Tuesday, January 11, 2011
Title: Faith’s Reward
Author: Tammy Barley
Publisher: Whitaker House
Reviewed by guest blogger Jennifer Slattery
Tammy Barley’s Faith’s Reward grabbed me from page one. She wrote by far the most intriguing first page I have ever read. The novel, set in Northern California in 1865opens with Jessica Bennet jolting upright in bed after having a frightening premonition. Wind rattles against window panes, cold seeps through glass, and darkness enshrouds her, heightening the tension of the scene. Beside her, the bed is empty, which can only mean one thing—her husband is out in the storm, fighting to save their cattle during a bitterly cold blizzard.
Despite her pregnancy, Jessica hurries outside, driven by fear for her husband and concern for their already diminished cattle. While ranch hands works to chisel cattle from beneath sheets of ice, her husband grows increasingly sick—the storm has given him pneumonia. It isn’t long before Jessica’s fear is replaced with panic as she realizes his chances of survival are limited.
I loved all the homeopathic remedies Jessica and her ranch aids used in their effort to save Jessica’s ailing husband. It was clear Tammy spent a great deal of time researching medicinal practices of this period, and during the pneumonia scenes, the details were effectively woven into the story without jolting the reader. I also appreciated the tender love Jessica shared with her husband and their obvious faith. Each character presented came alive and Jessica’s tender yet headstrong nature created a dynamic woman that was easy to relate to.

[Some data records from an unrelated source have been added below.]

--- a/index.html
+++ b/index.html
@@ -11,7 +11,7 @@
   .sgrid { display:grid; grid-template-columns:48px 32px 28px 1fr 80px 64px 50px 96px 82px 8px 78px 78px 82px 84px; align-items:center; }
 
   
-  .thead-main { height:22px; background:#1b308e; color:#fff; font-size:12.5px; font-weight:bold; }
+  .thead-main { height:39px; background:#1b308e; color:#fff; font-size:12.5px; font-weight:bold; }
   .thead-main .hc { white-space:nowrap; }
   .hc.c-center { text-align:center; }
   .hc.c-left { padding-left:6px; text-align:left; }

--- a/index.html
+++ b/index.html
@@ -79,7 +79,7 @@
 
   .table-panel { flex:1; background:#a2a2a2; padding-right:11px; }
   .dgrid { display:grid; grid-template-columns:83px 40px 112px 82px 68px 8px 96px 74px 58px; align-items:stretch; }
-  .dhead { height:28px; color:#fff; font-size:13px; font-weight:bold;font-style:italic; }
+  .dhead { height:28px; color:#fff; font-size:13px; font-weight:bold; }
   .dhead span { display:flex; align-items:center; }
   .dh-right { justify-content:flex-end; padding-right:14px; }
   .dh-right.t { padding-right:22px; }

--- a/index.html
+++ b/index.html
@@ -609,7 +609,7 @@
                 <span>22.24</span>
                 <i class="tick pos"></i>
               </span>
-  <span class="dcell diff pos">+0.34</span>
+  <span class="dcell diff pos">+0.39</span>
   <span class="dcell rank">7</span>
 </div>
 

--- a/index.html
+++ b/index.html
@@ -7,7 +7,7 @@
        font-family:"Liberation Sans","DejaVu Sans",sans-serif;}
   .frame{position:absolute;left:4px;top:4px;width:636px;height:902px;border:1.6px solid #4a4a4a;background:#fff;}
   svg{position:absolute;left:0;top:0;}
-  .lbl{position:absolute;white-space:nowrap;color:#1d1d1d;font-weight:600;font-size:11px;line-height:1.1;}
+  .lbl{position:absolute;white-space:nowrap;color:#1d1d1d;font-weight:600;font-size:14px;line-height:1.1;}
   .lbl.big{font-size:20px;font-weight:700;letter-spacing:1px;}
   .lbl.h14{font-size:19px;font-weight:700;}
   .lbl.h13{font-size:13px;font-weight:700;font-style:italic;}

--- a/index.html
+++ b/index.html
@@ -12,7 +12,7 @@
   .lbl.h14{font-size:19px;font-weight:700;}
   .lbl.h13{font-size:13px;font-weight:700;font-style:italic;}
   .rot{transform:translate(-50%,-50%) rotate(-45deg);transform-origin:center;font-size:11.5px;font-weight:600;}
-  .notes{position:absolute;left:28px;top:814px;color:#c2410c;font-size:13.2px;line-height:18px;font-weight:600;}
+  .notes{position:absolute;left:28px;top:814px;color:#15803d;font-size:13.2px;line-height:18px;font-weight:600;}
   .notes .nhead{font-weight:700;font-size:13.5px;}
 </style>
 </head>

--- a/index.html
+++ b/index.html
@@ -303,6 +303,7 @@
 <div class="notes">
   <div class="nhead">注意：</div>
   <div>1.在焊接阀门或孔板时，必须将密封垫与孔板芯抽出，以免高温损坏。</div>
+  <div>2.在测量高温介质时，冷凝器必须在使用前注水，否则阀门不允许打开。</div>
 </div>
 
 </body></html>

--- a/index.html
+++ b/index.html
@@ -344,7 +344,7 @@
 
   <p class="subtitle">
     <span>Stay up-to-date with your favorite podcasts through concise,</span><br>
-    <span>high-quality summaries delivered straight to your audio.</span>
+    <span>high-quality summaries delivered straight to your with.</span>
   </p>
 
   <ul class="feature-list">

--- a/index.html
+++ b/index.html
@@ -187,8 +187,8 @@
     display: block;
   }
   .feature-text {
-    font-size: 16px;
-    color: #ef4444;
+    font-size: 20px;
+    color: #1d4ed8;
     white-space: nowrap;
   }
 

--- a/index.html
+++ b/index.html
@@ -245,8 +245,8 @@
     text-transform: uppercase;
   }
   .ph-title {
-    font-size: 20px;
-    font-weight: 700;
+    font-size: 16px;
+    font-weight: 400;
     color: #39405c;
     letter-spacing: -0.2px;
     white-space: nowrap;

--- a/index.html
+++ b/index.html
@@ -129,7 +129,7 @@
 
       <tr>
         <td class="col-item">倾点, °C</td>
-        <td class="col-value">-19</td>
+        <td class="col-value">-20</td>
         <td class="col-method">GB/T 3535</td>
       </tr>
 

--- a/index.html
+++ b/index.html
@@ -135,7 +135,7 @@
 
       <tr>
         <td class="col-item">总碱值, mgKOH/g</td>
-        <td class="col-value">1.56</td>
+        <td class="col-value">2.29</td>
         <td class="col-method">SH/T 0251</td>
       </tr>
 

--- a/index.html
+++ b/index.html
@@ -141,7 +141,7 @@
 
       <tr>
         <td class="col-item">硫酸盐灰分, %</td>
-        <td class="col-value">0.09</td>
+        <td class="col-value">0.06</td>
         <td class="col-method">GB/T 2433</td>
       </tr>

On numerous occasions, Tammy’s unique word choices and colorful phrases amused me. Visual detail was seamlessly woven into the story, creating rich images in the reader’s mind. However, there a considerable amount of backstory was provided, especially in the first chapter, and at times the dialogue and thought tags pulled me from the story. Yet despite the over-abundance of tags and occasional information intrusion, I found the story line engaging. I empathized deeply with Jessica and her husband and wanted to see Mr. Bennet overcome the odds, living to see the birth of his child.